Era il giugno del 2020 quando la medesima direzione ospedaliera si era trovata a dover chiudere la maternità a causa del Citrobacter che si annidava nei rubinetti della Tin.
103 neonati prematuri erano stati infettati e 4 di loro erano morti. In altri 6, poi, erano state riscontate disabilità. Nella giornata di sabato è arrivata la conferma ai vertici del Dipartimento Materno-Infantile dell’Aoui dello stop temporaneo ai parti prematuri: che la causa sia la stessa?
Batterio Citrobacter e stop ai parti prematuri: il caso
Il batterio in questione, in realtà, non è mai stato nominato nella comunicazione, perché si è in attesa delle analisi i cui risultati si sapranno oggi.

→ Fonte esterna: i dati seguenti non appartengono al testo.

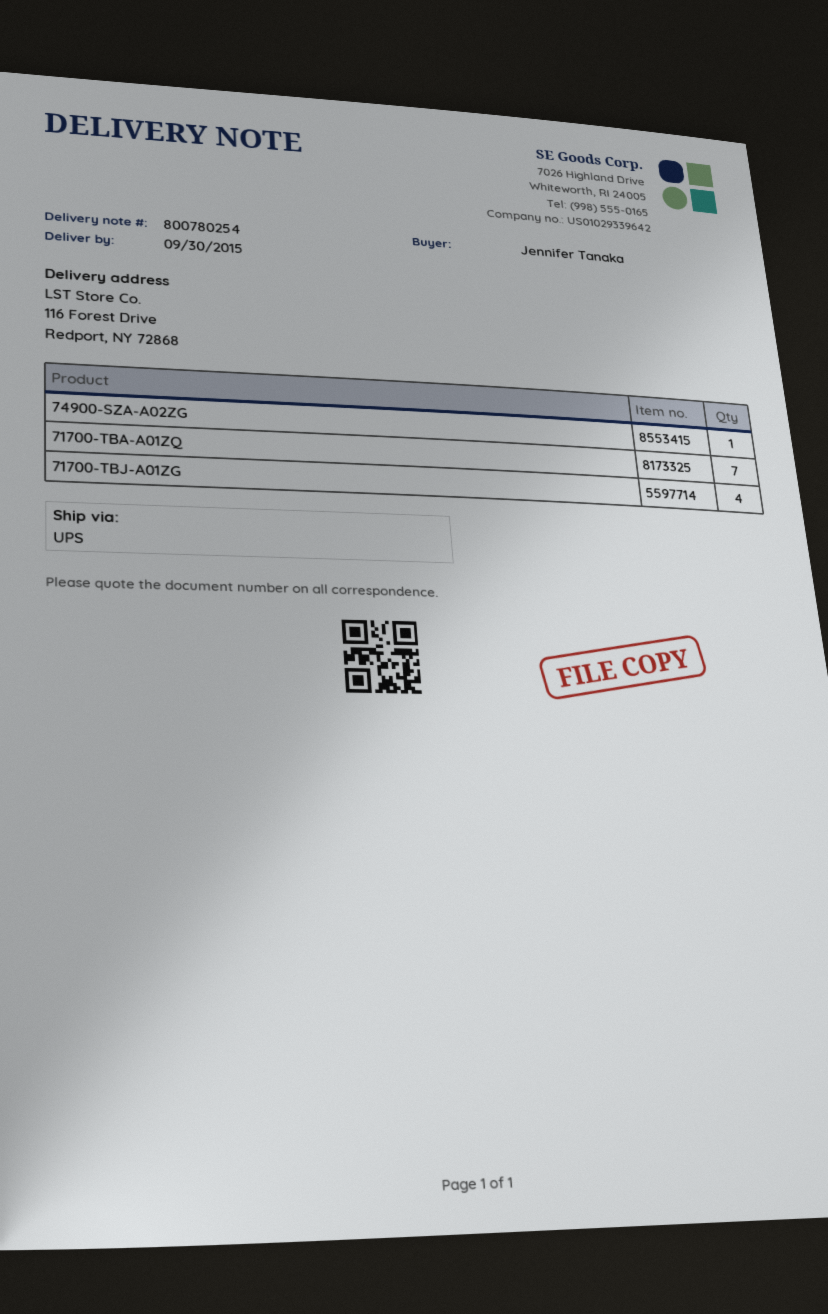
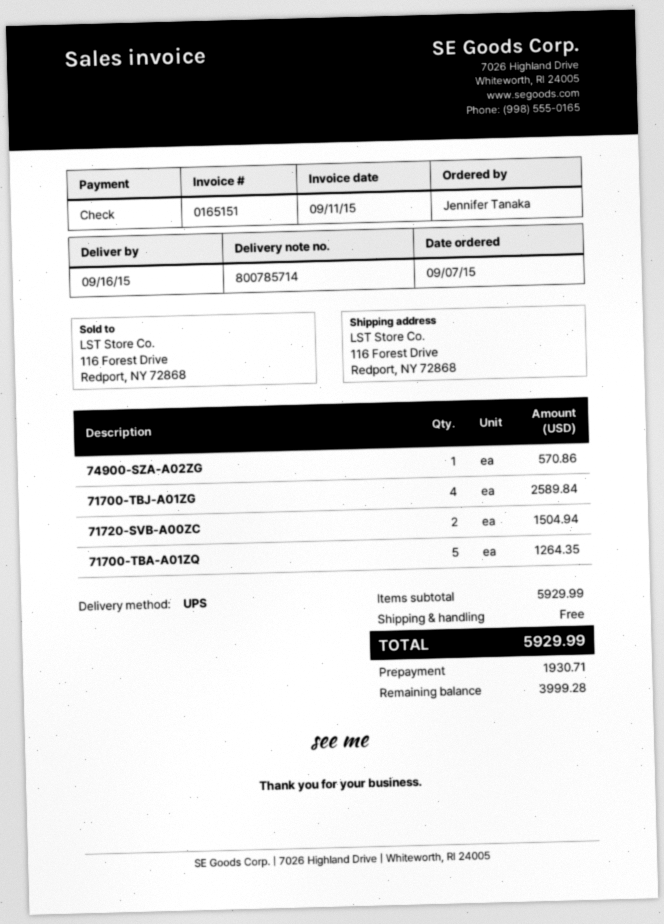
delivery note number: 800780254 -> 800785714
delivery date: 2015-09-30 -> 2015-09-16
71700-TBA-A01ZQ: 7 -> 5
71720-SVB-A00ZC: none -> 2

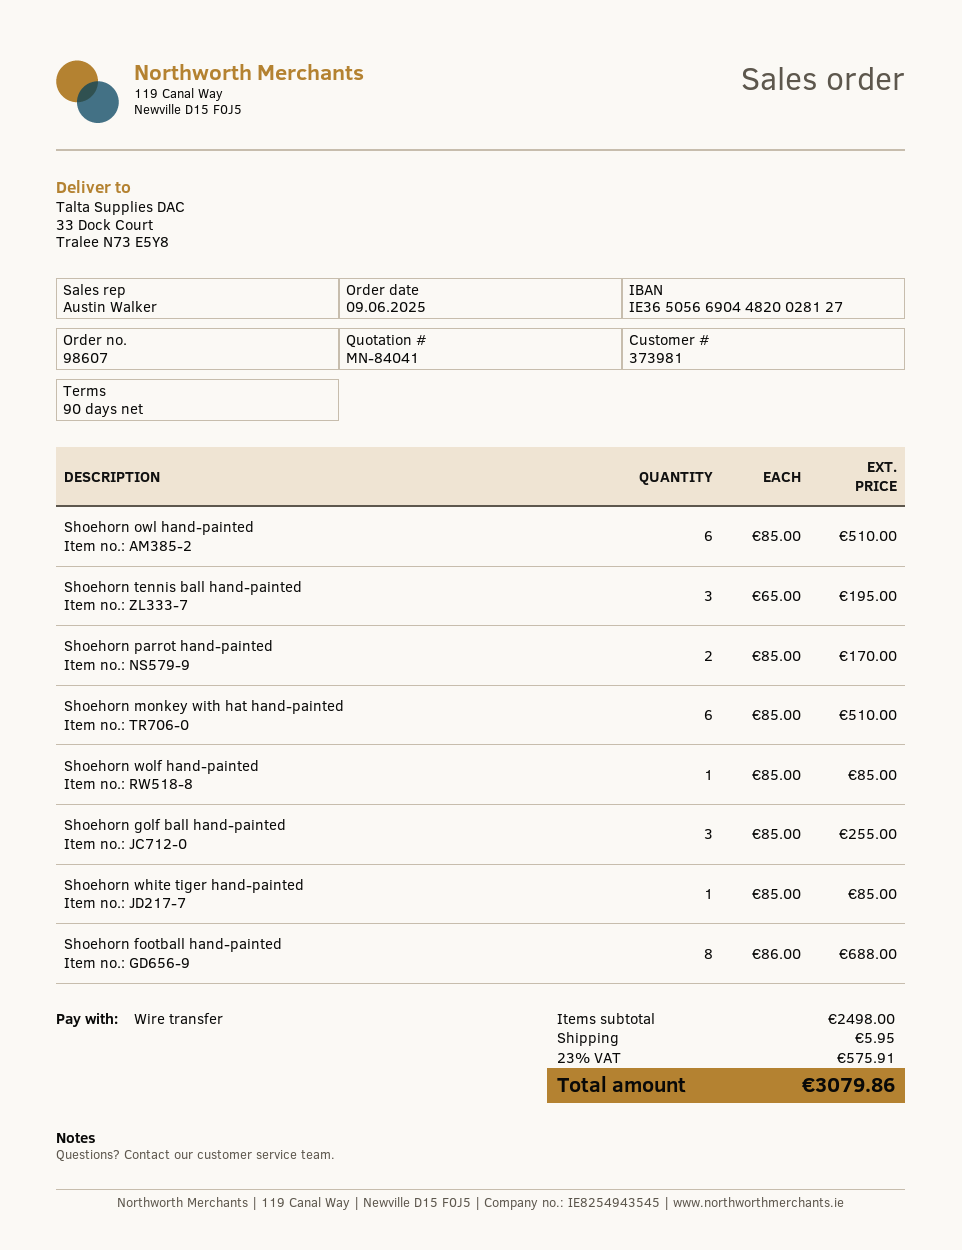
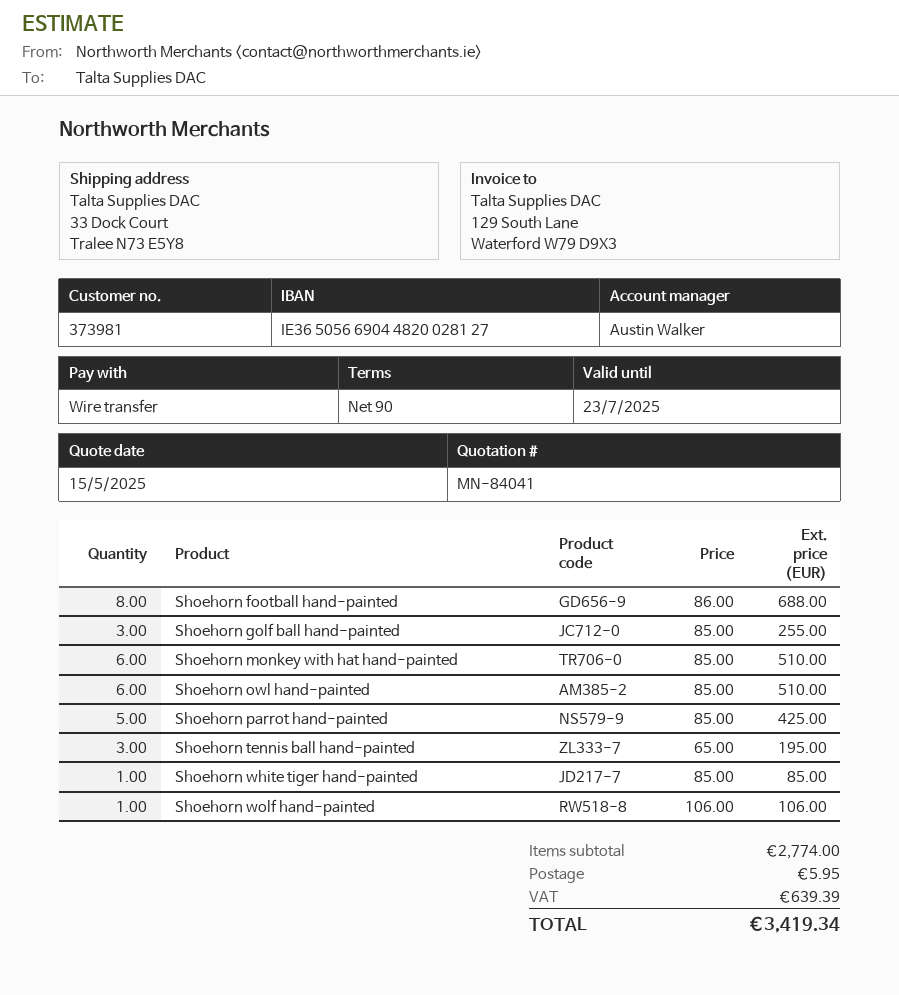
Shoehorn parrot hand-painted: 2 x 85.00 = 170.00 -> 5 x 85.00 = 425.00
Shoehorn wolf hand-painted: 1 x 85.00 = 85.00 -> 1 x 106.00 = 106.00
subtotal: 2498.00 -> 2774.00
tax: 575.91 -> 639.39
total: 3079.86 -> 3419.34

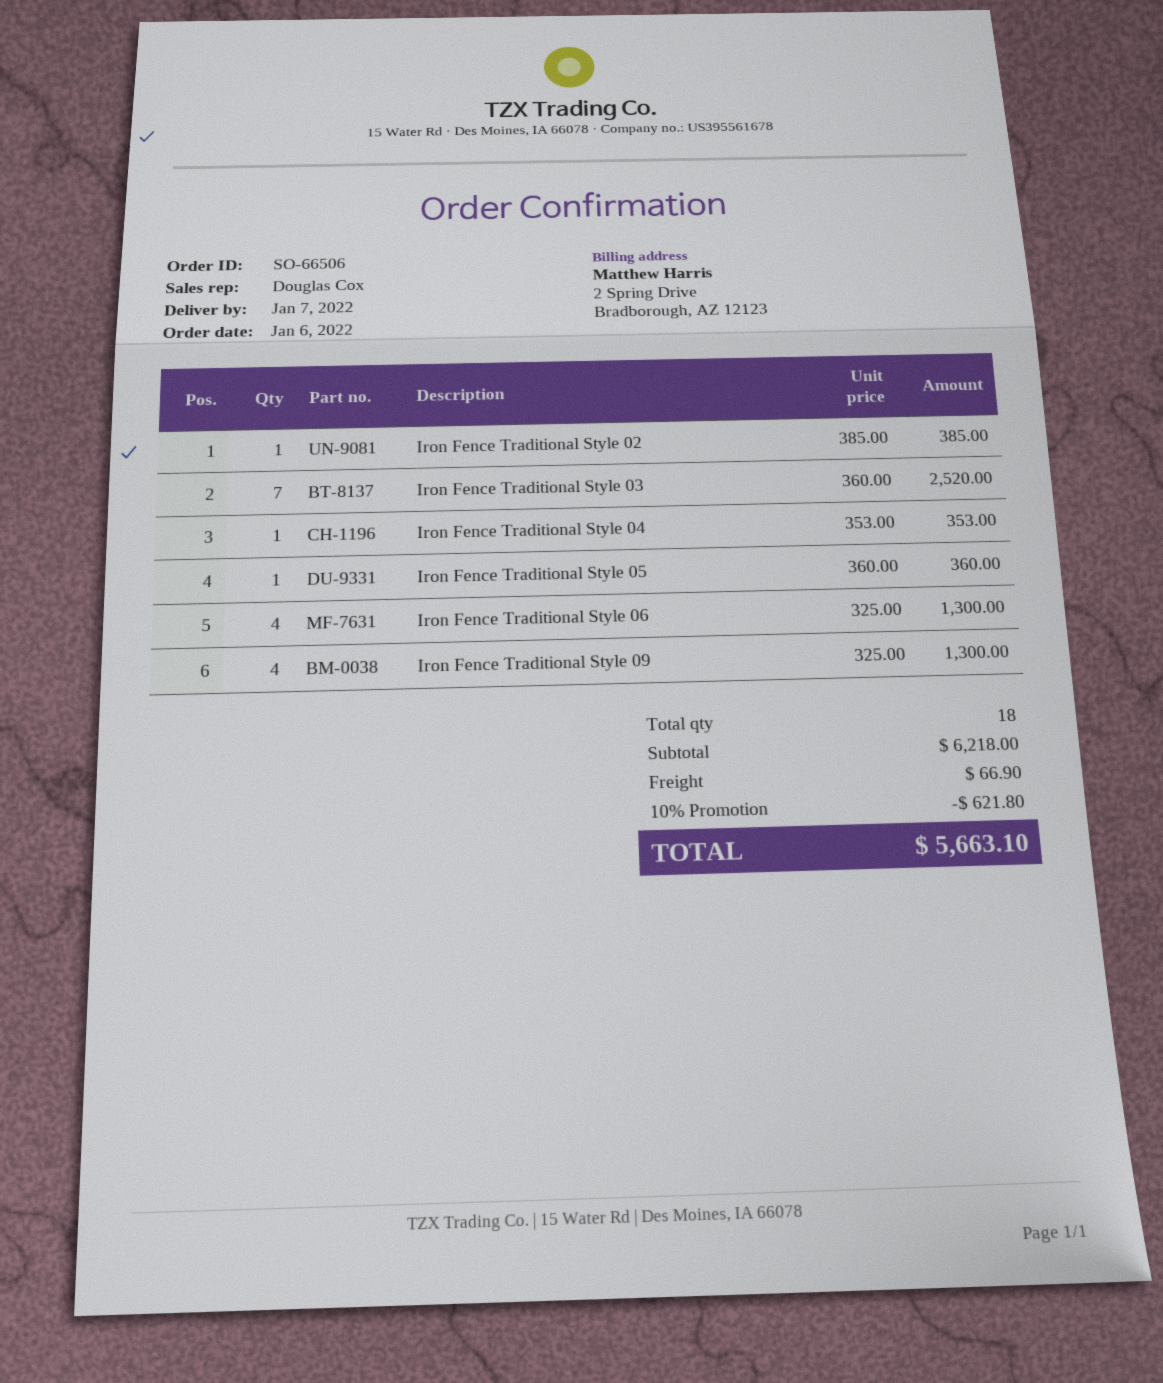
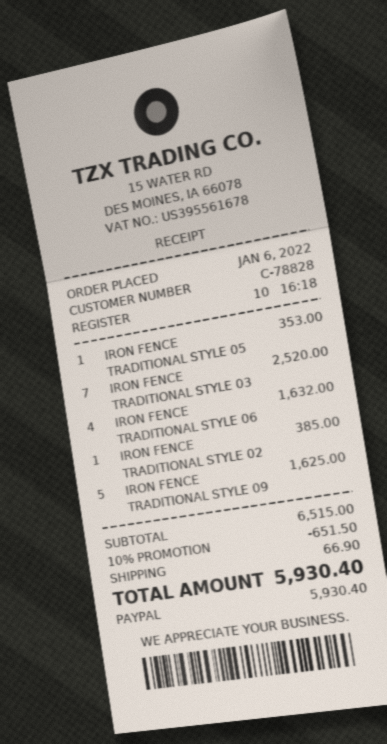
Iron Fence Traditional Style 04: 1 for 353.00 -> none
Iron Fence Traditional Style 05: 1 for 360.00 -> 1 for 353.00
Iron Fence Traditional Style 06: 4 for 1300.00 -> 4 for 1632.00
Iron Fence Traditional Style 09: 4 for 1300.00 -> 5 for 1625.00
subtotal: 6218.00 -> 6515.00
discount: 10% = 621.80 -> 10% = 651.50
total: 5663.10 -> 5930.40

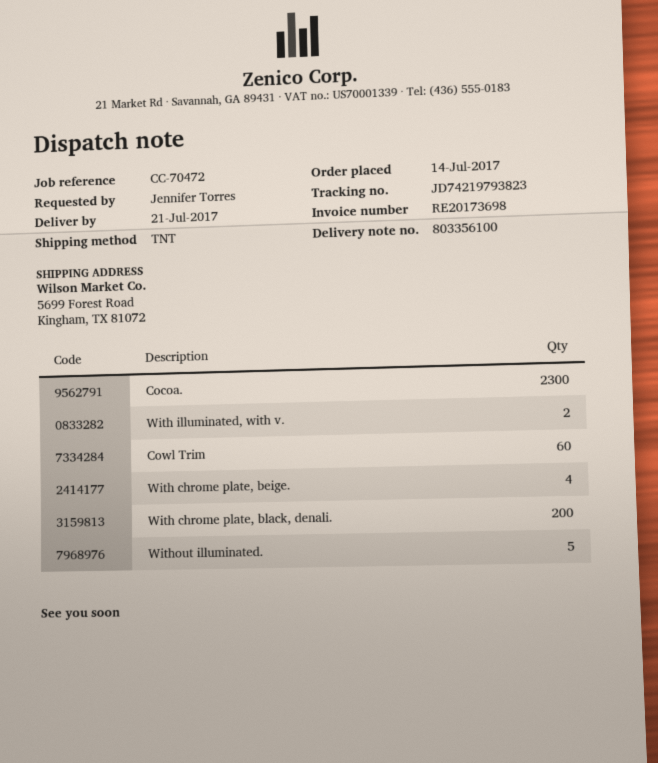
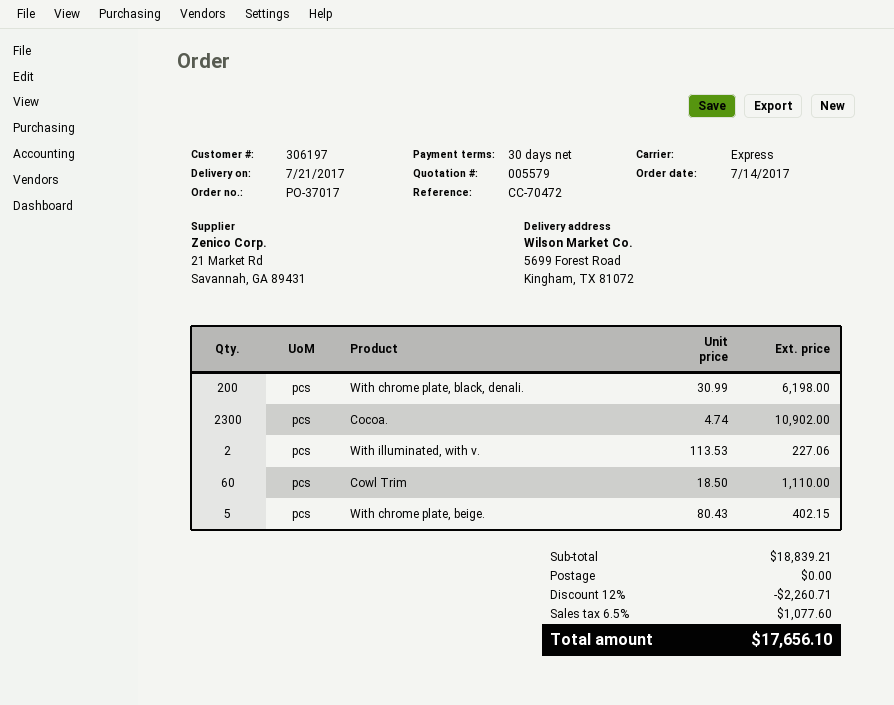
shipping method: TNT -> express
With chrome plate, beige.: 4 -> 5
Without illuminated.: 5 -> none

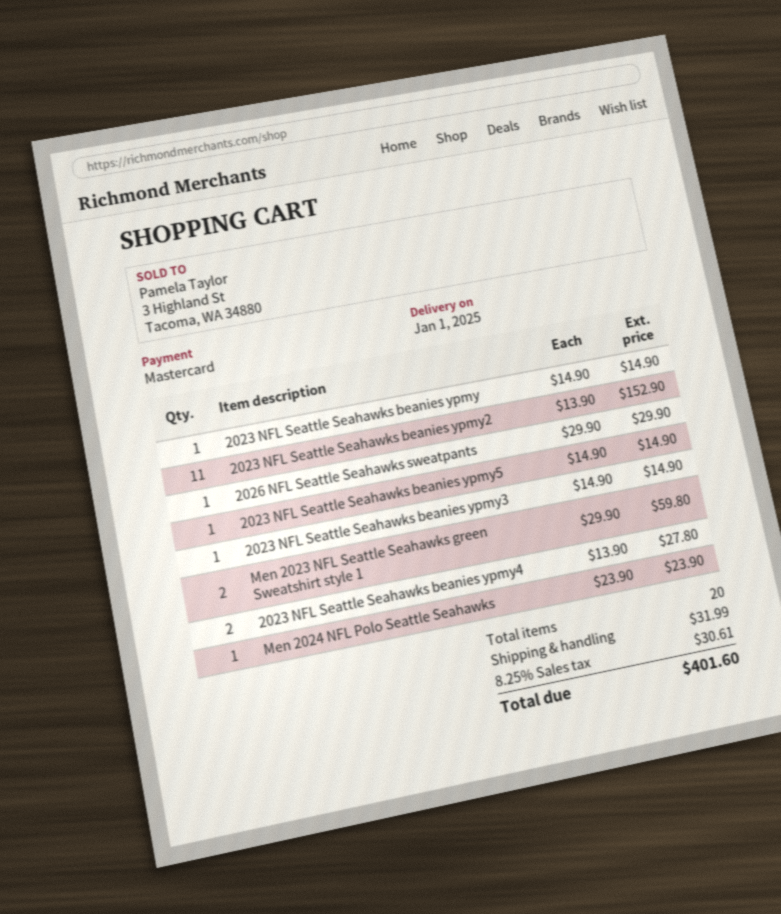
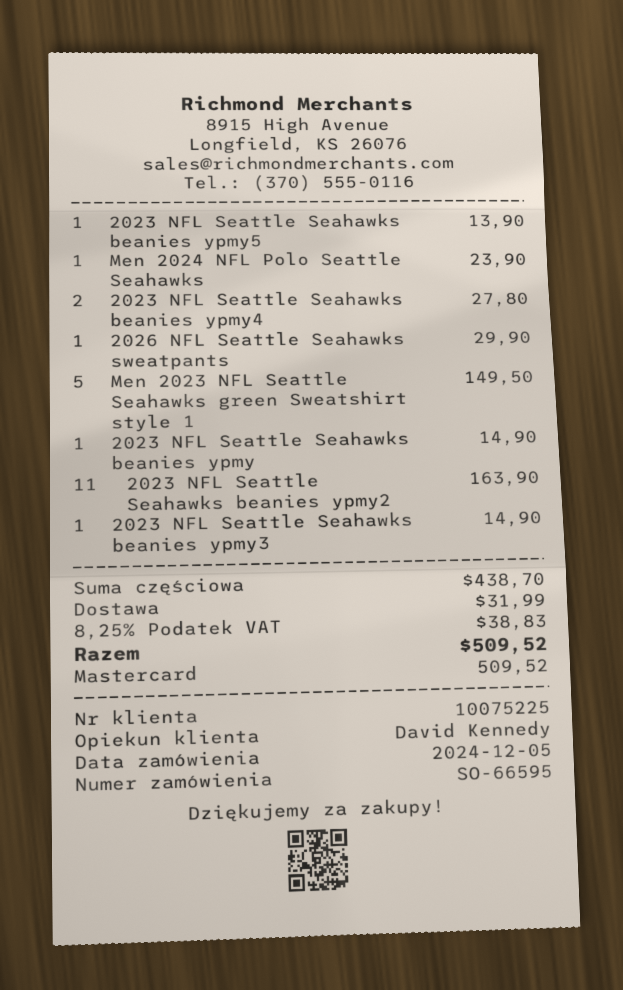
2023 NFL Seattle Seahawks beanies ypmy2: 11 for 152.90 -> 11 for 163.90
2023 NFL Seattle Seahawks beanies ypmy5: 1 for 14.90 -> 1 for 13.90
Men 2023 NFL Seattle Seahawks green Sweatshirt style 1: 2 for 59.80 -> 5 for 149.50
tax: 8.25% = 30.61 -> 8.25% = 38.83
total: 401.60 -> 509.52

Tre bambini, però, sarebbero risultati positivi allo screening. Fortunatamente, nessuno di loro ha sviluppato patologie potenzialmente mortali. Il caso riaccende la luce su quanto accadde solo pochi anni fa, la tempestività di questi giorni all’epoca non fu riscontrata e i problemi che ne derivarono furono evidenti.
Batterio Citrobacter e stop ai parti prematuri: il precedente
“Se confermeranno che è Citrobacter, vuol dire che la vera sorgente non è stata mai identificata e allora bisogna smantellare il reparto, letteralmente, perché non si può mettere a rischio la vita di altri neonati.
Il quadro è molto preoccupante” – spiega il professor Ercole Concia. “Se oggi, con tre neonati colonizzati, l’azienda ha deciso di intervenire preventivamente, al tempo non lo fece: il grandissimo ritardo con cui mise in atto azioni di salvaguardia portarono a un bilancio drammatico tra decessi e danni irreversibili” – è la riflessione del professore.